Posted on 09/22/2004 10:40:06 PM PDT by neverdem

THE firestorm over the memos that figured in the CBS News report on President Bush's National Guard record featured a parade of expert document examiners who weighed in on font types, proportional spacing and superscripts. That kind of scrutiny is common enough that those who perform it have an occupational name: questioned-document examiners.

Ordinarily, document examiners' cases are far more mundane than the CBS case. Examiners are hired by lawyers, police departments and individuals to analyze contested wills, determine whether medical or insurance records have been altered and authenticate handwriting and signatures in letters and contracts.

Document examination, like virtually every other line of work these days, has been fundamentally changed by computing. But many in the field say that digital technology has created nearly as many problems for them as it has solved.

"For us, the computer has been both a blessing and a nightmare," said William Flynn, a Phoenix-based questioned-document examiner with 36 years' experience. "With the imaging software and hardware packages available today, we can make much more precise measurements of a document's characteristics than we could in the past. But the downside is that computers make it much easier to make convincing forgeries."

The document forger's job has been made much simpler with the help of image-editing programs like Adobe Photoshop. Documents created in a word-processing program can be cleaned up, blurred, resized, or otherwise manipulated using Photoshop's arsenal of drawing and painting tools, special effects and filters. A forger can electronically copy a signature from an authentic document, tweak it in Photoshop and then paste it into a new document. To the untrained eye, the fake composite is often indistinguishable from the genuine article.

But document examiners have several counterweapons that can help detect sophisticated digital cut-and-paste forgeries. One is a digital image analyzer, a high-resolution digital microscope connected to a computer with image-analysis software that can distinguish and measure microscopic characteristics of the document - everything from the wicking qualities of the ink to pen pressure.

A binocular or stereo microscope is routinely used to examine questioned documents, with a still or video camera connected to a third viewing tube to capture images. Most handwriting and signature analysis is done using the stereo microscope, which gives examiners a three-dimensional view of details such as ink striations and pen movement.

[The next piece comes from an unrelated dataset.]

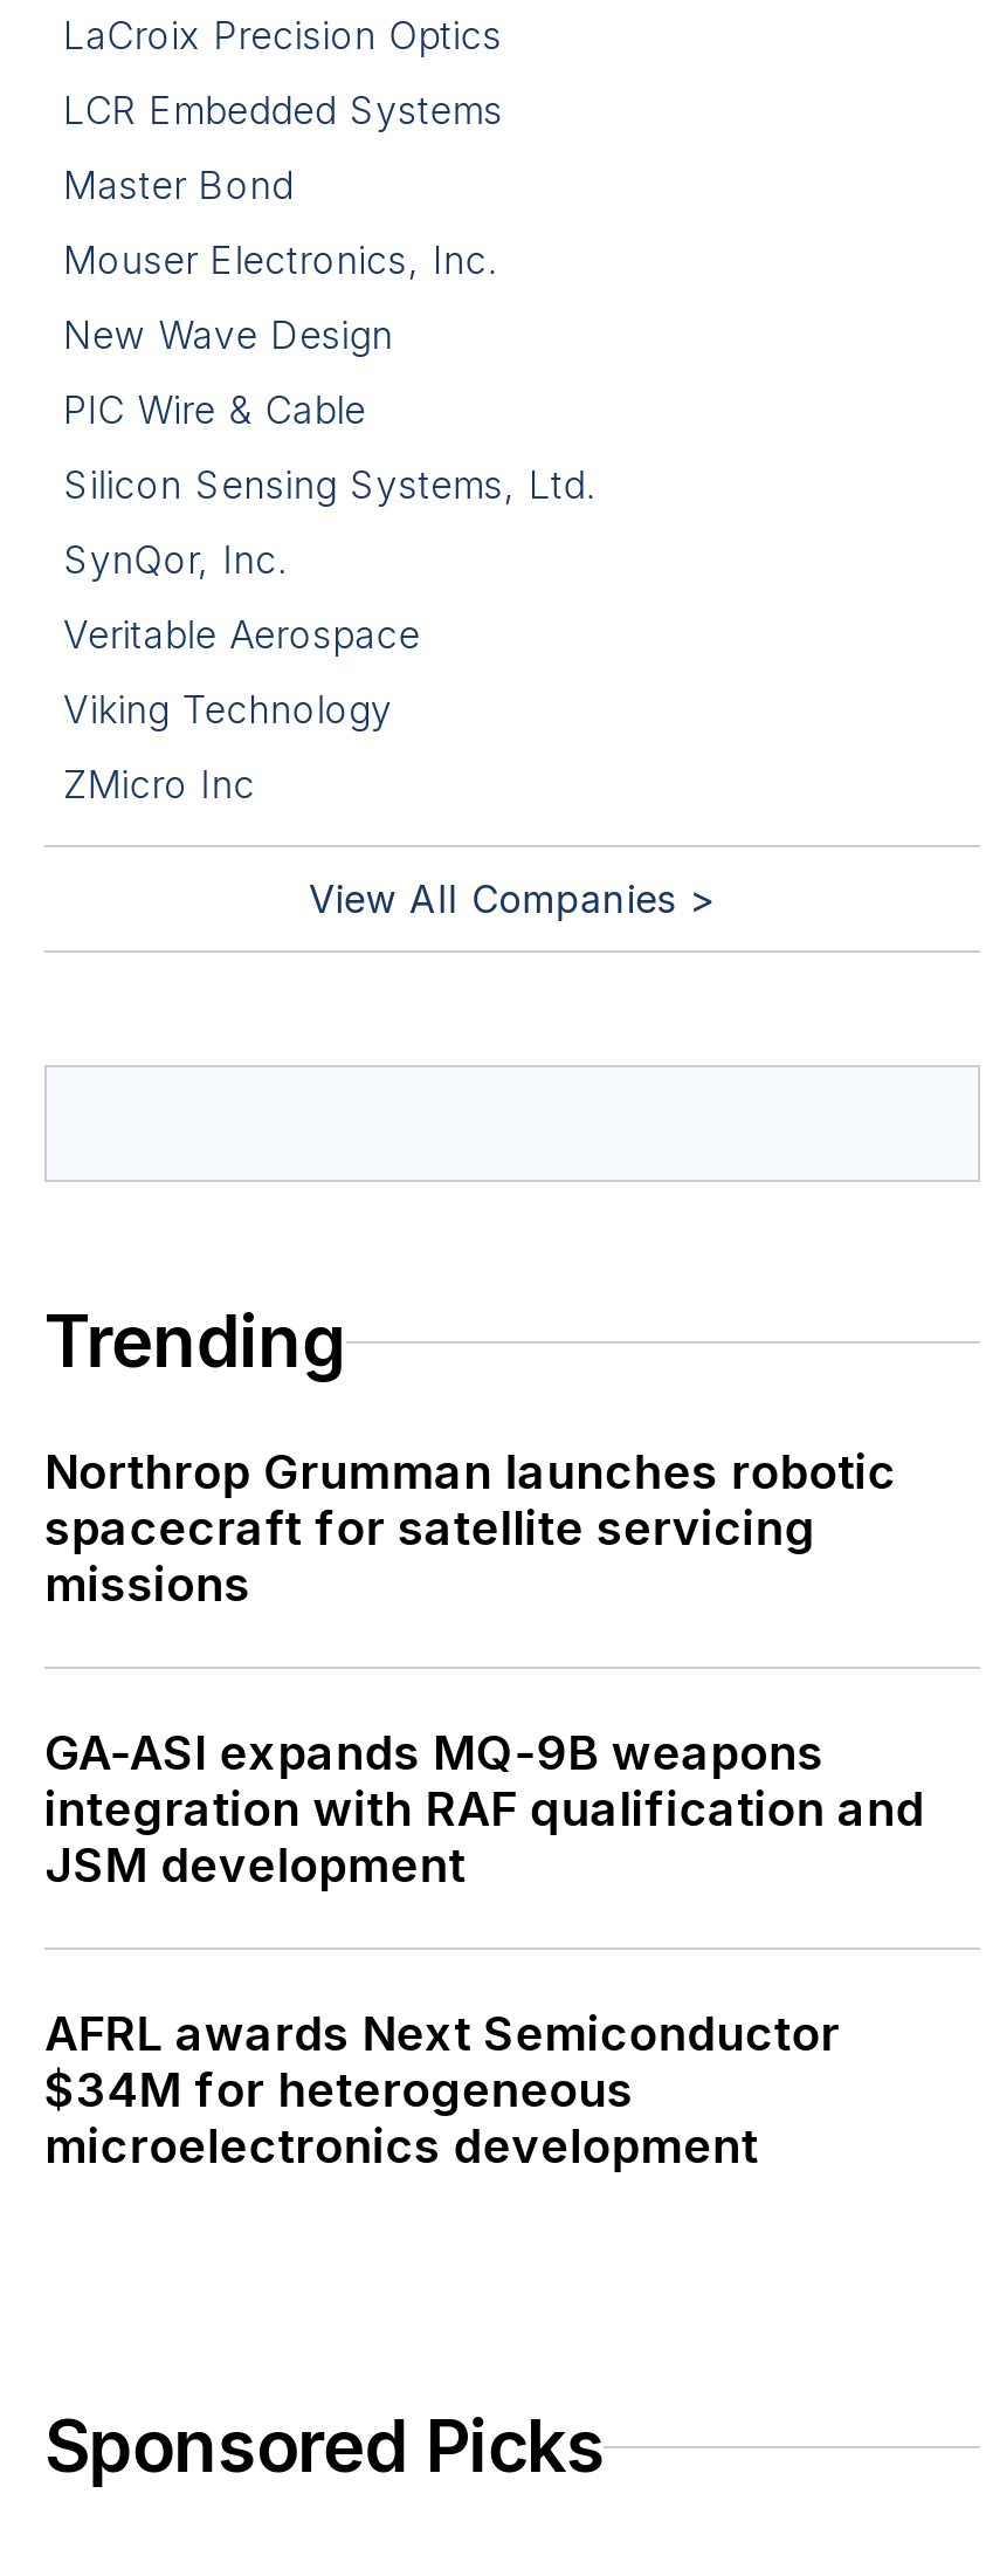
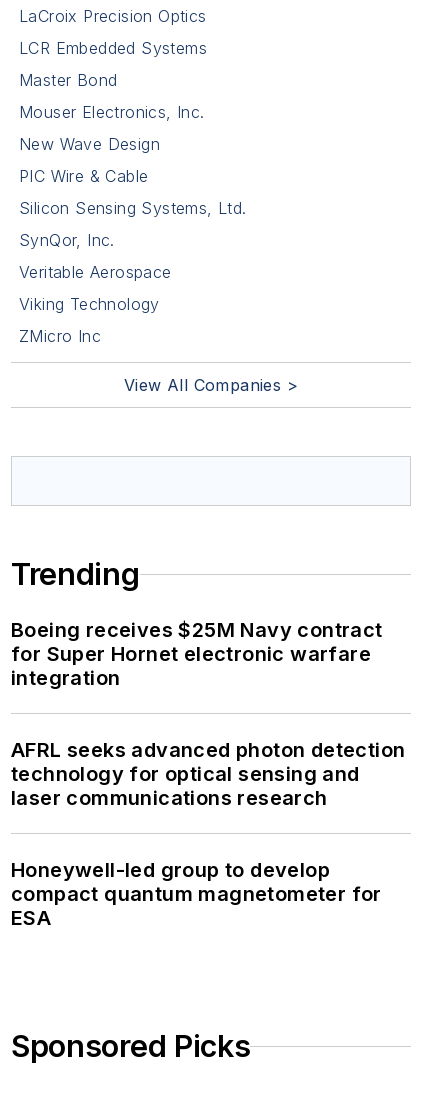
[44,1445,896,1613] Northrop Grumman launches robotic | spacecraft for satellite servicing | missions -> [11,618,383,690] Boeing receives $25M Navy contract | for Super Hornet electronic warfare | integration
[44,1726,924,1894] GA-ASI expands MQ-9B weapons | integration with RAF qualification and | JSM development -> [11,738,405,810] AFRL seeks advanced photon detection | technology for optical sensing and | laser communications research
[44,2006,840,2175] AFRL awards Next Semiconductor | $34M for heterogeneous | microelectronics development -> [11,858,382,930] Honeywell-led group to develop | compact quantum magnetometer for | ESA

"I've had people say to me, 'This looks like my signature, but I don't remember signing this document,' " said Sandra Homewood, a San Diego-based document examiner who has been in private practice since 1991. "And sometimes after I look at it through the stereo microscope, I'll tell them, 'Actually, this isn't your signature.' "

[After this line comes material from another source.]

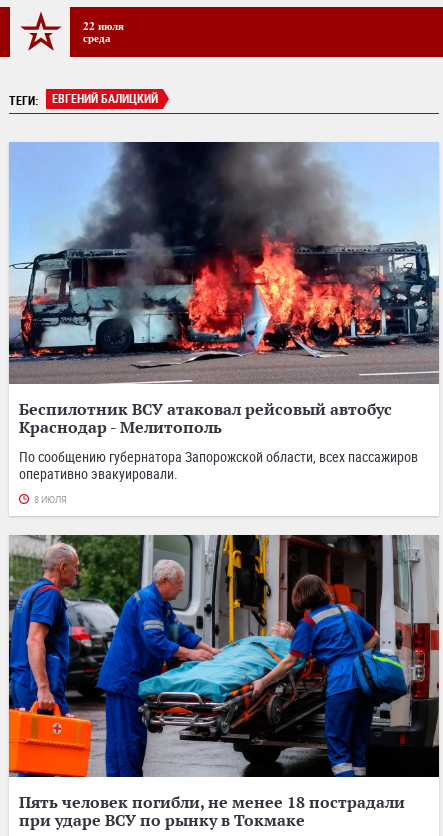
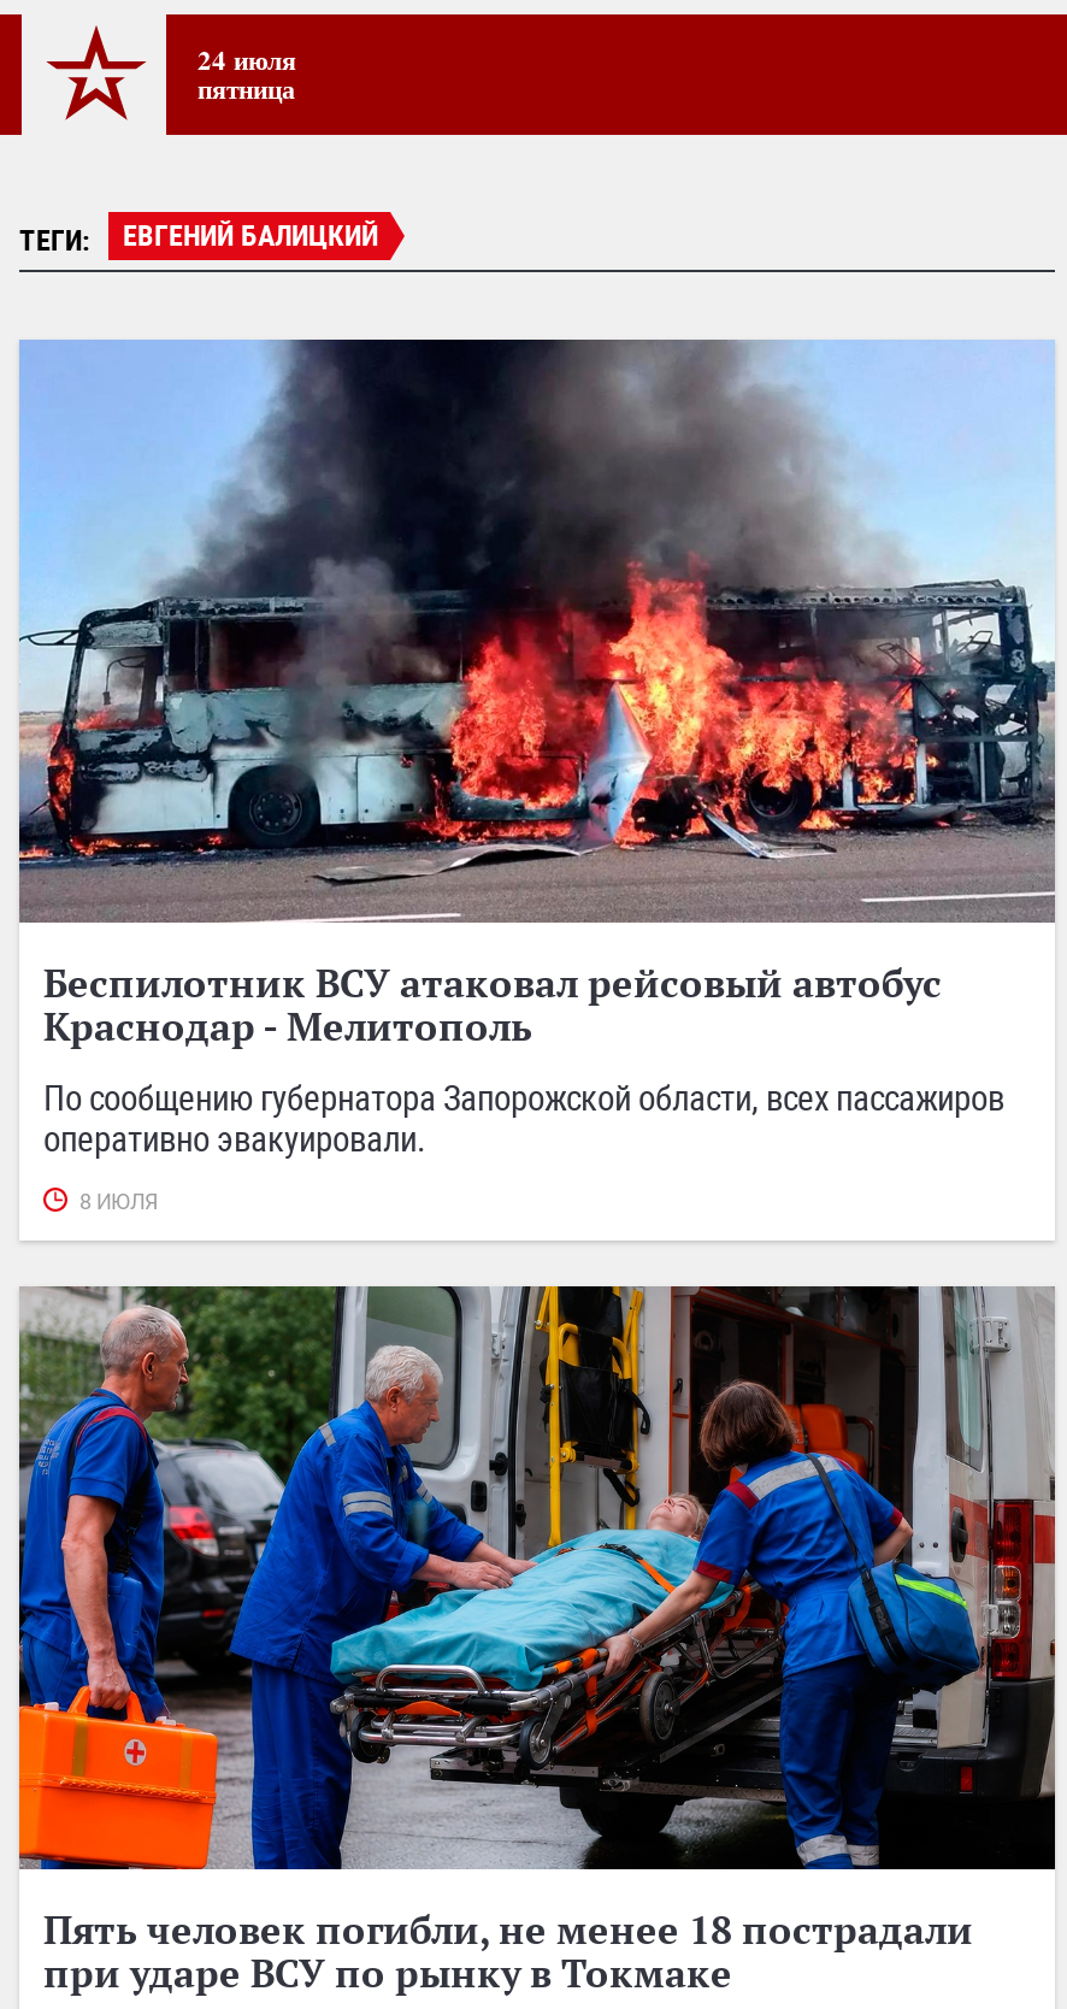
[83,17,124,46] 22 июля | среда -> [198,39,296,108] 24 июля | пятница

Another favorite device of the document examiner is the video spectral comparator, a digital imaging system that subjects documents to a wide variety of wavelengths, from infrared through ultraviolet. The device is particularly useful in cases where information in a document has been written over, crossed out or typed over. When a document is subjected to a range of infrared and ultraviolet wavelengths, some inks will become visible while others will seem to disappear, based on differences in chemical formulation.

"A lot of cases we get involve legitimate documents that were altered it some way after the fact, like a medical record," Mr. Flynn said. "Somebody dies in a hospital or nursing home, and then someone on the staff goes back and makes additions or changes to the medical chart to make it appear they've given certain treatments." With the spectral comparator, he said, "even if a chart was written with a black ballpoint pen and someone alters it with another black ballpoint pen, you can almost always tell that the two inks are different."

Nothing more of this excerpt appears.